Copy out only the span from the line with "moved [11,331,410,562] ->" to the end of the data, both ends kept, word for word.

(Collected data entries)

--------------------------------

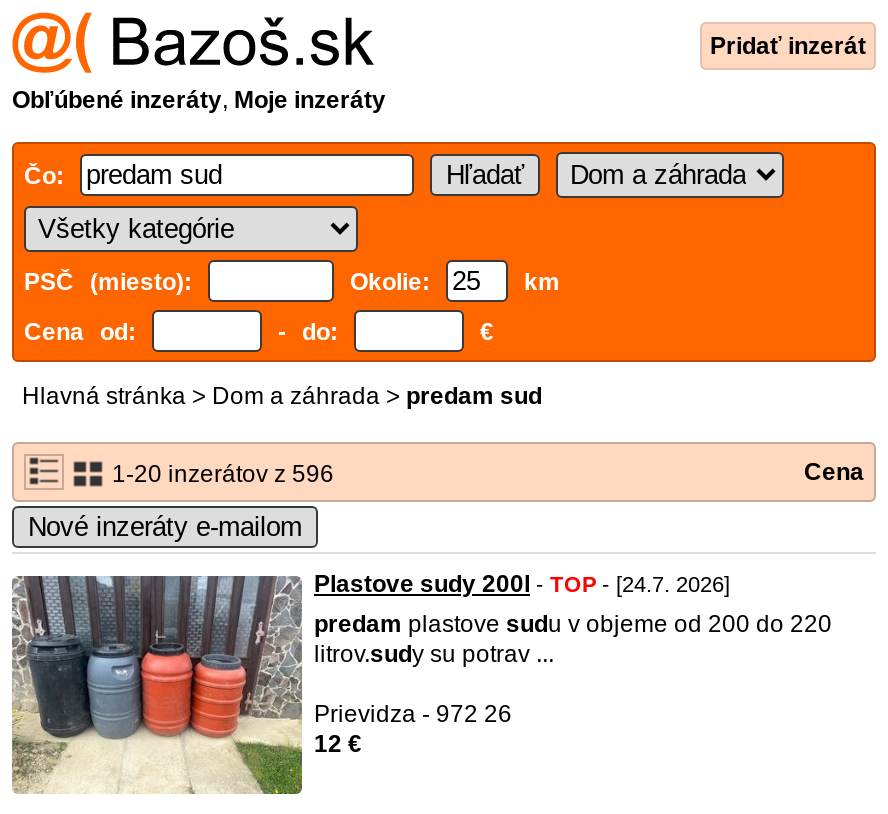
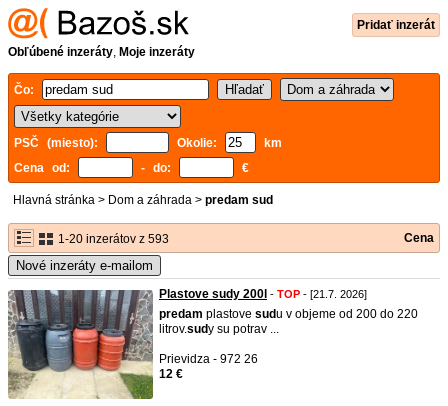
[106,460,334,488] 1-20 inzerátov z 596 -> [55,232,169,246] 1-20 inzerátov z 593
[314,570,730,598] Plastove sudy 200l - TOP - [24.7. 2026] -> [159,287,367,301] Plastove sudy 200l - TOP - [21.7. 2026]

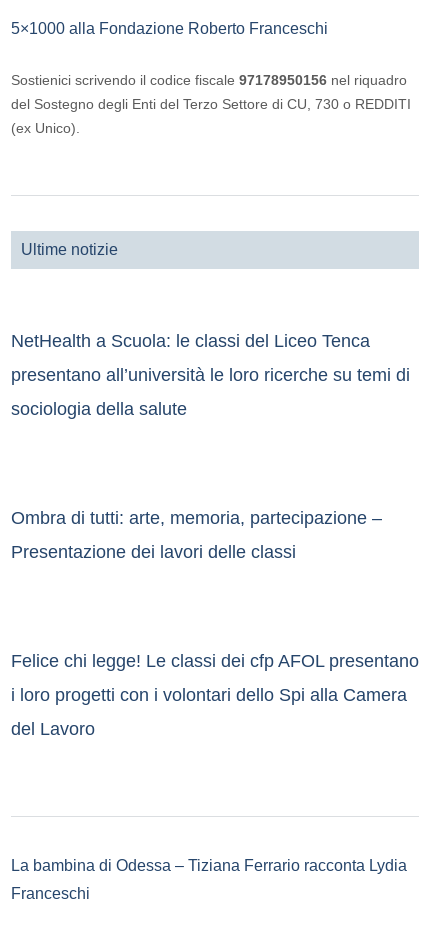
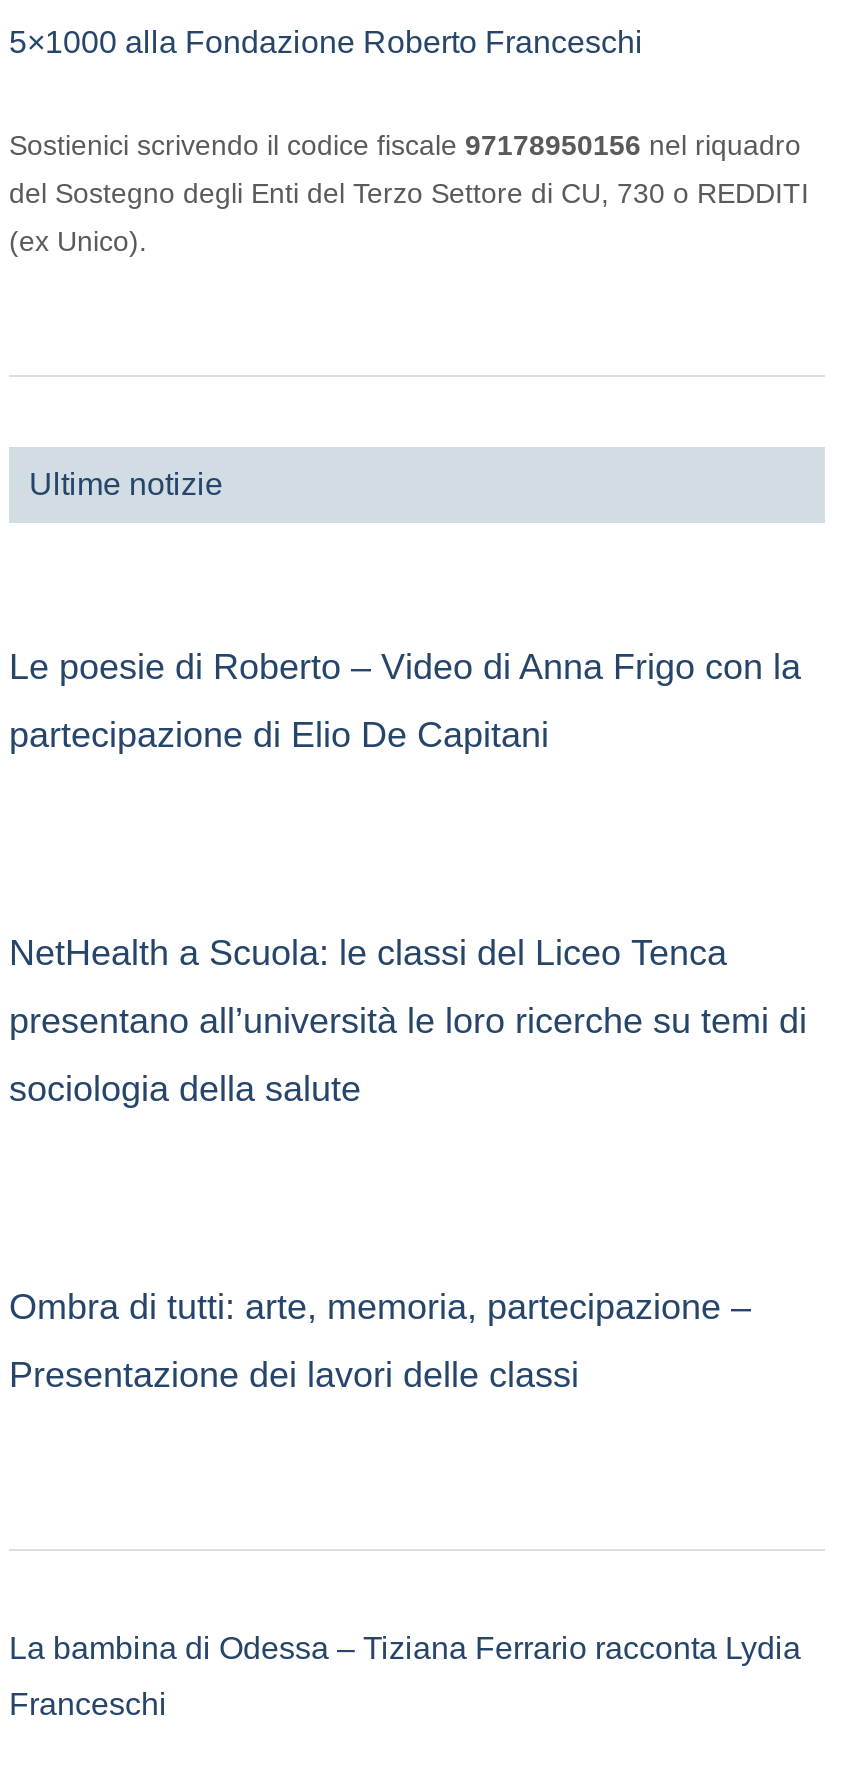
none -> [9,646,801,754] Le poesie di Roberto – Video di Anna Frigo con la | partecipazione di Elio De Capitani
moved [11,331,410,562] -> [9,932,807,1394]: NetHealth a Scuola: le classi del Liceo Tenca | presentano all’università le loro ricerche su temi di | sociologia della salute | Ombra di tutti: arte, memoria, partecipazione – | Presentazione dei lavori delle classi
[11,651,419,739] Felice chi legge! Le classi dei cfp AFOL presentano | i loro progetti con i volontari dello Spi alla Camera | del Lavoro -> none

--------------------------------

* Answer to the problem:
moved [11,331,410,562] -> [9,932,807,1394]: NetHealth a Scuola: le classi del Liceo Tenca | presentano all’università le loro ricerche su temi di | sociologia della salute | Ombra di tutti: arte, memoria, partecipazione – | Presentazione dei lavori delle classi
[11,651,419,739] Felice chi legge! Le classi dei cfp AFOL presentano | i loro progetti con i volontari dello Spi alla Camera | del Lavoro -> none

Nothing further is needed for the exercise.